Read through the data, and wherever a line holds the word "empty", write that line out.

■ Web document revisions ■
------------------------------------------------

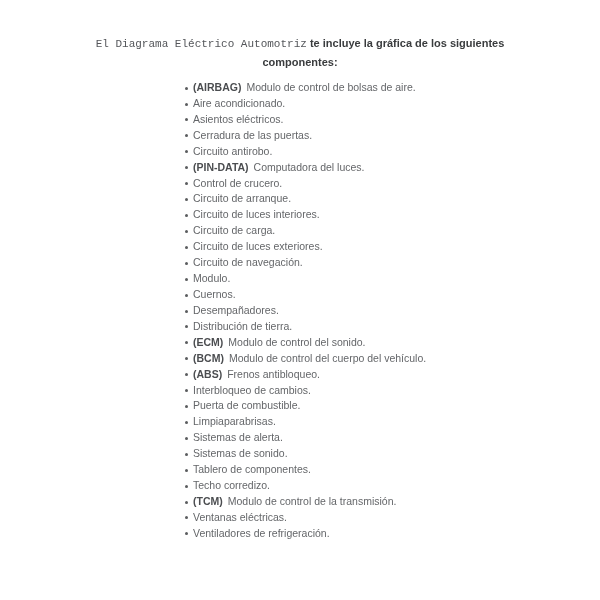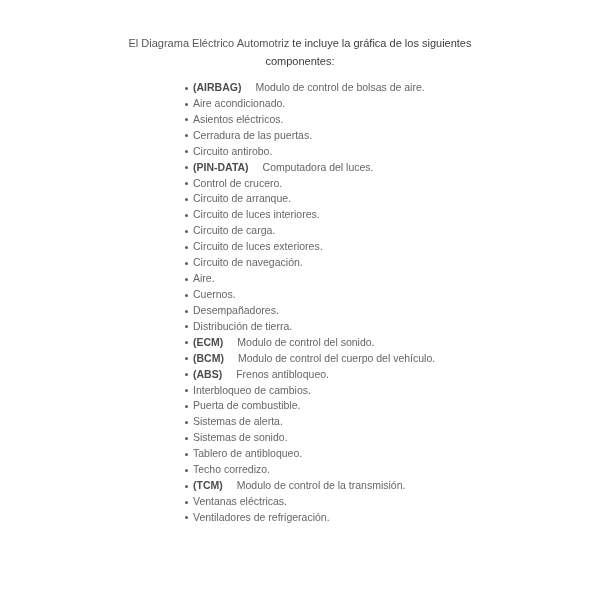--- a/index.html
+++ b/index.html
@@ -21,24 +21,25 @@
     top: 34px;
     left: 0;
     width: 600px;
     text-align: center;
     font-size: 11px;
     line-height: 18px;
   }
   .title-regular {
     color: #54565a;
     font-weight: 400;
+    font-family: Liberation Mono, monospace;
   }
   .title-bold {
     color: #3a3c3e;
-    font-weight: 400;
+    font-weight: 700;
   }
   ul.list {
     position: absolute;
     left: 193px;
     top: 80px;
     list-style: none;
   }
   li.item {
     position: relative;
     line-height: 15.92px;
@@ -52,21 +53,21 @@
     top: 6.6px;
     width: 3px;
     height: 3px;
     border-radius: 50%;
     background: #5a5c5e;
   }
   .item-bold {
     font-weight: 700;
     color: #4b4d50;
   }
-  .item-bold:not(:empty) { margin-right: 14px; }
+  .item-bold:not(:empty) { margin-right: 5px; }
 </style>
 </head>
 <body>
 
 <div class="page">
 
   <div class="title">
     <span class="title-regular">El Diagrama Eléctrico Automotriz</span>
     <b class="title-bold">te incluye la gráfica de los siguientes</b><br>
     <b class="title-bold">componentes:</b>
@@ -116,21 +117,21 @@
       <li class="item">
       <span class="bullet"></span>
       <b class="item-bold"></b><span class="item-text">Circuito de luces exteriores.</span>
     </li>
       <li class="item">
       <span class="bullet"></span>
       <b class="item-bold"></b><span class="item-text">Circuito de navegación.</span>
     </li>
       <li class="item">
       <span class="bullet"></span>
-      <b class="item-bold"></b><span class="item-text">Aire.</span>
+      <b class="item-bold"></b><span class="item-text">Modulo.</span>
     </li>
       <li class="item">
       <span class="bullet"></span>
       <b class="item-bold"></b><span class="item-text">Cuernos.</span>
     </li>
       <li class="item">
       <span class="bullet"></span>
       <b class="item-bold"></b><span class="item-text">Desempañadores.</span>
     </li>
       <li class="item">
@@ -152,29 +153,33 @@
       <li class="item">
       <span class="bullet"></span>
       <b class="item-bold"></b><span class="item-text">Interbloqueo de cambios.</span>
     </li>
       <li class="item">
       <span class="bullet"></span>
       <b class="item-bold"></b><span class="item-text">Puerta de combustible.</span>
     </li>
       <li class="item">
       <span class="bullet"></span>
+      <b class="item-bold"></b><span class="item-text">Limpiaparabrisas.</span>
+    </li>
+      <li class="item">
+      <span class="bullet"></span>
       <b class="item-bold"></b><span class="item-text">Sistemas de alerta.</span>
     </li>
       <li class="item">
       <span class="bullet"></span>
       <b class="item-bold"></b><span class="item-text">Sistemas de sonido.</span>
     </li>
       <li class="item">
       <span class="bullet"></span>
-      <b class="item-bold"></b><span class="item-text">Tablero de antibloqueo.</span>
+      <b class="item-bold"></b><span class="item-text">Tablero de componentes.</span>
     </li>
       <li class="item">
       <span class="bullet"></span>
       <b class="item-bold"></b><span class="item-text">Techo corredizo.</span>
     </li>
       <li class="item">
       <span class="bullet"></span>
       <b class="item-bold">(TCM)</b><span class="item-text">Modulo de control de la transmisión.</span>
     </li>
       <li class="item">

------------------------------------------------

■ TASK SOLUTION ■
-  .item-bold:not(:empty) { margin-right: 14px; }
+  .item-bold:not(:empty) { margin-right: 5px; }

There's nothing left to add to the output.